• WHAT YOU HAVE TO DO:
The data below should be transcribed in full, with no picture included.

(Itemized modification records)
+++

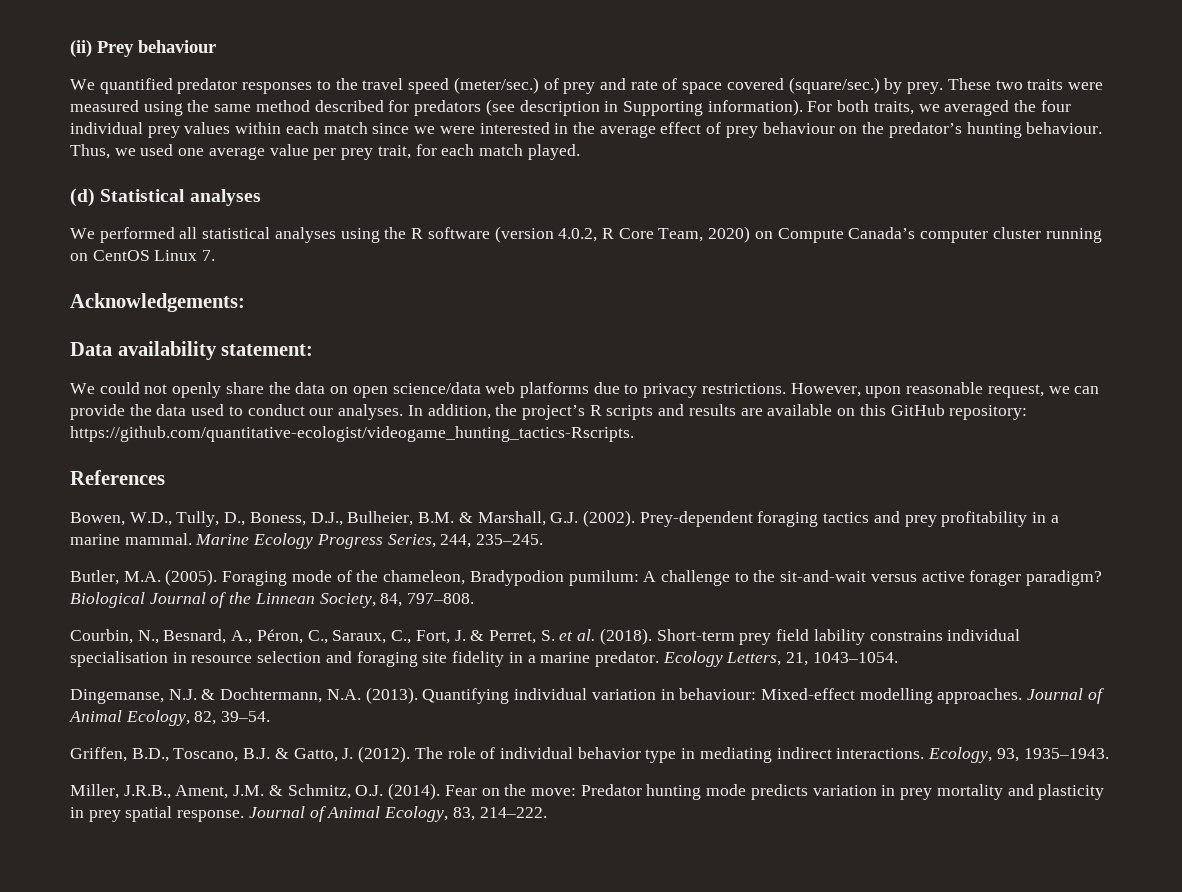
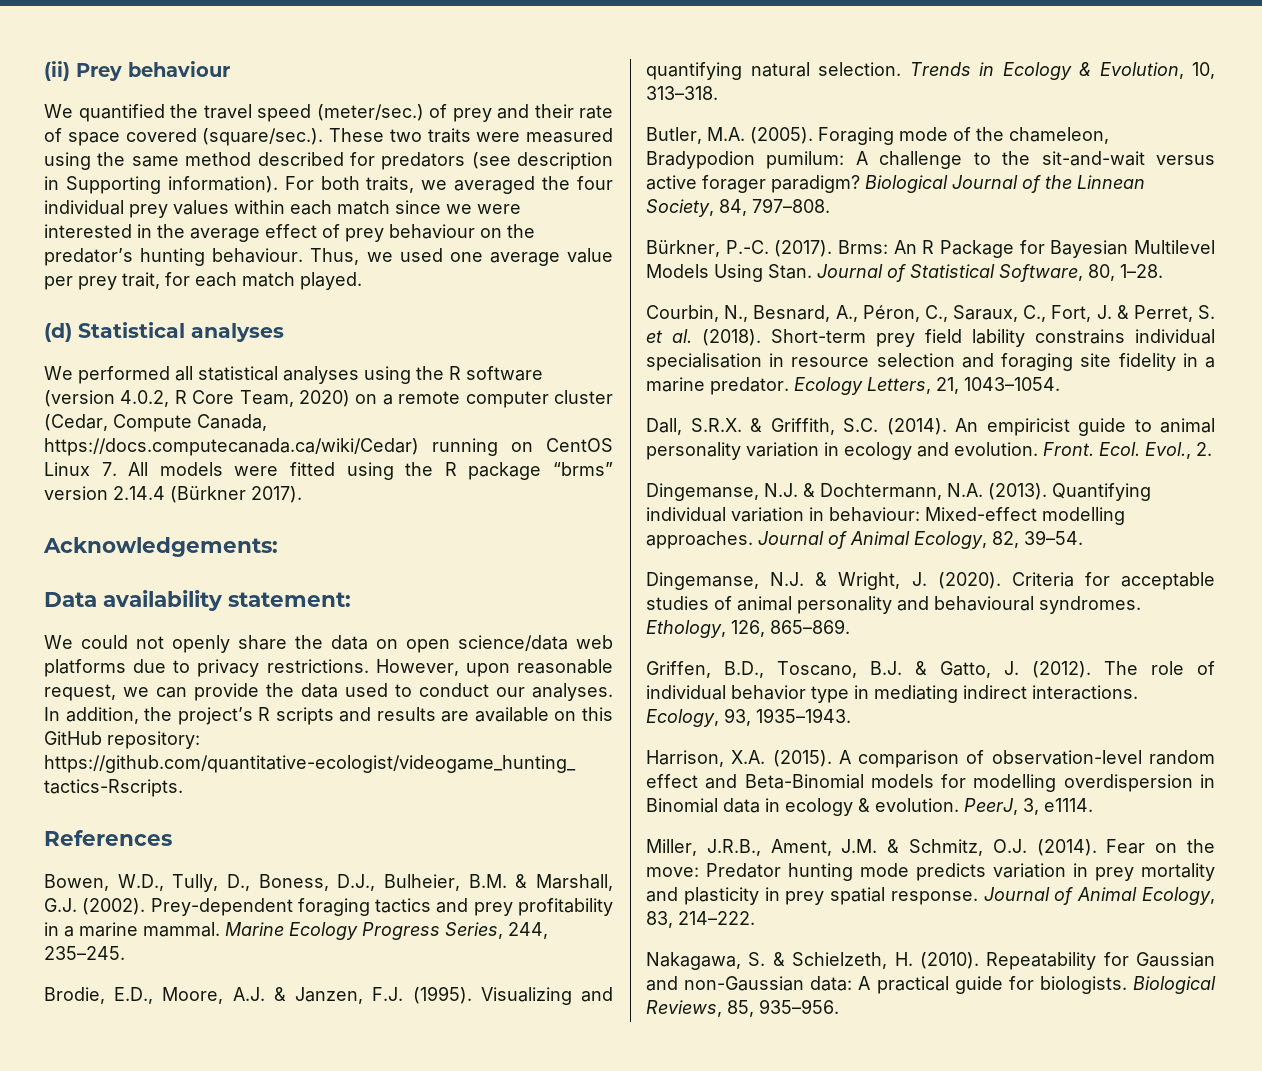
- We quantified predator responses to the travel speed (meter/sec.) of prey and rate of space covered (square/sec.) by prey. These two traits were measured using the same method described for predators (see description in Supporting information).
+ We quantified the travel speed (meter/sec.) of prey and their rate of space covered (square/sec.). These two traits were measured using the same method described for predators (see description in Supporting information).
- We performed all statistical analyses using the R software (version 4.0.2, R Core Team, 2020) on Compute Canada’s computer cluster running on CentOS Linux 7.
+ We performed all statistical analyses using the R software (version 4.0.2, R Core Team, 2020) on a remote computer cluster (Cedar, Compute Canada, https://docs.computecanada.ca/wiki/Cedar) running on CentOS Linux 7. All models were fitted using the R package “brms” version 2.14.4 (Bürkner 2017).
+ Brodie, E.D., Moore, A.J. & Janzen, F.J. (1995). Visualizing and quantifying natural selection. Trends in Ecology & Evolution, 10, 313–318.
+ Bürkner, P.-C. (2017). Brms: An R Package for Bayesian Multilevel Models Using Stan. Journal of Statistical Software, 80, 1–28.
+ Dall, S.R.X. & Griffith, S.C. (2014). An empiricist guide to animal personality variation in ecology and evolution. Front. Ecol. Evol., 2.
+ Dingemanse, N.J. & Wright, J. (2020). Criteria for acceptable studies of animal personality and behavioural syndromes. Ethology, 126, 865–869.
+ Harrison, X.A. (2015). A comparison of observation-level random effect and Beta-Binomial models for modelling overdispersion in Binomial data in ecology & evolution. PeerJ, 3, e1114.
+ Nakagawa, S. & Schielzeth, H. (2010). Repeatability for Gaussian and non-Gaussian data: A practical guide for biologists. Biological Reviews, 85, 935–956.

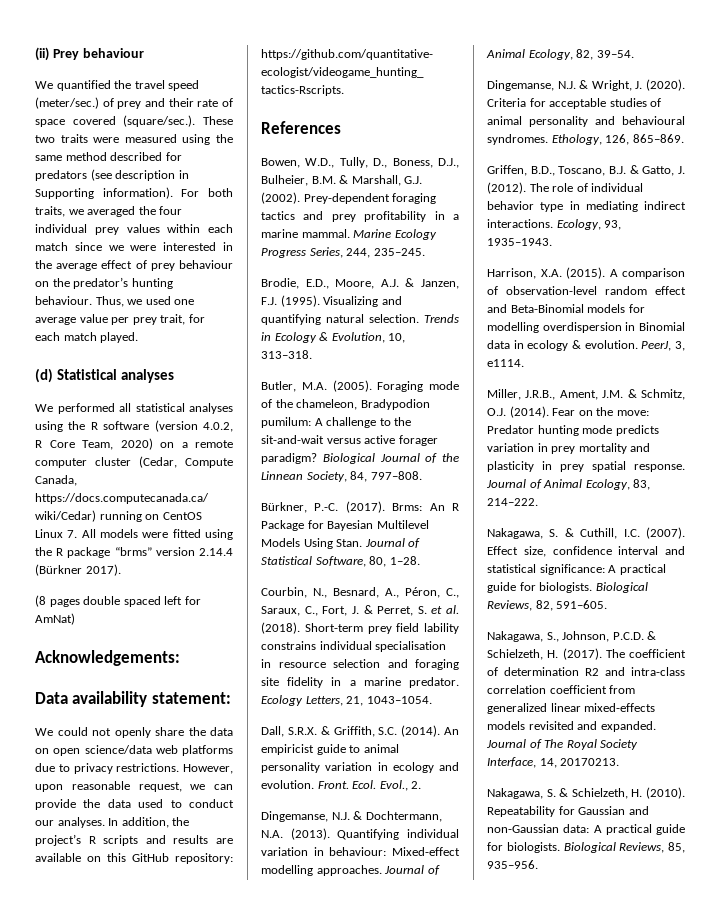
+ (8 pages double spaced left for AmNat)
+ Nakagawa, S. & Cuthill, I.C. (2007). Effect size, confidence interval and statistical significance: A practical guide for biologists. Biological Reviews, 82, 591–605.
+ Nakagawa, S., Johnson, P.C.D. & Schielzeth, H. (2017). The coefficient of determination R2 and intra-class correlation coefficient from generalized linear mixed-effects models revisited and expanded. Journal of The Royal Society Interface, 14, 20170213.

+++

• ANSWER SPACE:
- We quantified predator responses to the travel speed (meter/sec.) of prey and rate of space covered (square/sec.) by prey. These two traits were measured using the same method described for predators (see description in Supporting information).
+ We quantified the travel speed (meter/sec.) of prey and their rate of space covered (square/sec.). These two traits were measured using the same method described for predators (see description in Supporting information).
- We performed all statistical analyses using the R software (version 4.0.2, R Core Team, 2020) on Compute Canada’s computer cluster running on CentOS Linux 7.
+ We performed all statistical analyses using the R software (version 4.0.2, R Core Team, 2020) on a remote computer cluster (Cedar, Compute Canada, https://docs.computecanada.ca/wiki/Cedar) running on CentOS Linux 7. All models were fitted using the R package “brms” version 2.14.4 (Bürkner 2017).
+ Brodie, E.D., Moore, A.J. & Janzen, F.J. (1995). Visualizing and quantifying natural selection. Trends in Ecology & Evolution, 10, 313–318.
+ Bürkner, P.-C. (2017). Brms: An R Package for Bayesian Multilevel Models Using Stan. Journal of Statistical Software, 80, 1–28.
+ Dall, S.R.X. & Griffith, S.C. (2014). An empiricist guide to animal personality variation in ecology and evolution. Front. Ecol. Evol., 2.
+ Dingemanse, N.J. & Wright, J. (2020). Criteria for acceptable studies of animal personality and behavioural syndromes. Ethology, 126, 865–869.
+ Harrison, X.A. (2015). A comparison of observation-level random effect and Beta-Binomial models for modelling overdispersion in Binomial data in ecology & evolution. PeerJ, 3, e1114.
+ Nakagawa, S. & Schielzeth, H. (2010). Repeatability for Gaussian and non-Gaussian data: A practical guide for biologists. Biological Reviews, 85, 935–956.

+ (8 pages double spaced left for AmNat)
+ Nakagawa, S. & Cuthill, I.C. (2007). Effect size, confidence interval and statistical significance: A practical guide for biologists. Biological Reviews, 82, 591–605.
+ Nakagawa, S., Johnson, P.C.D. & Schielzeth, H. (2017). The coefficient of determination R2 and intra-class correlation coefficient from generalized linear mixed-effects models revisited and expanded. Journal of The Royal Society Interface, 14, 20170213.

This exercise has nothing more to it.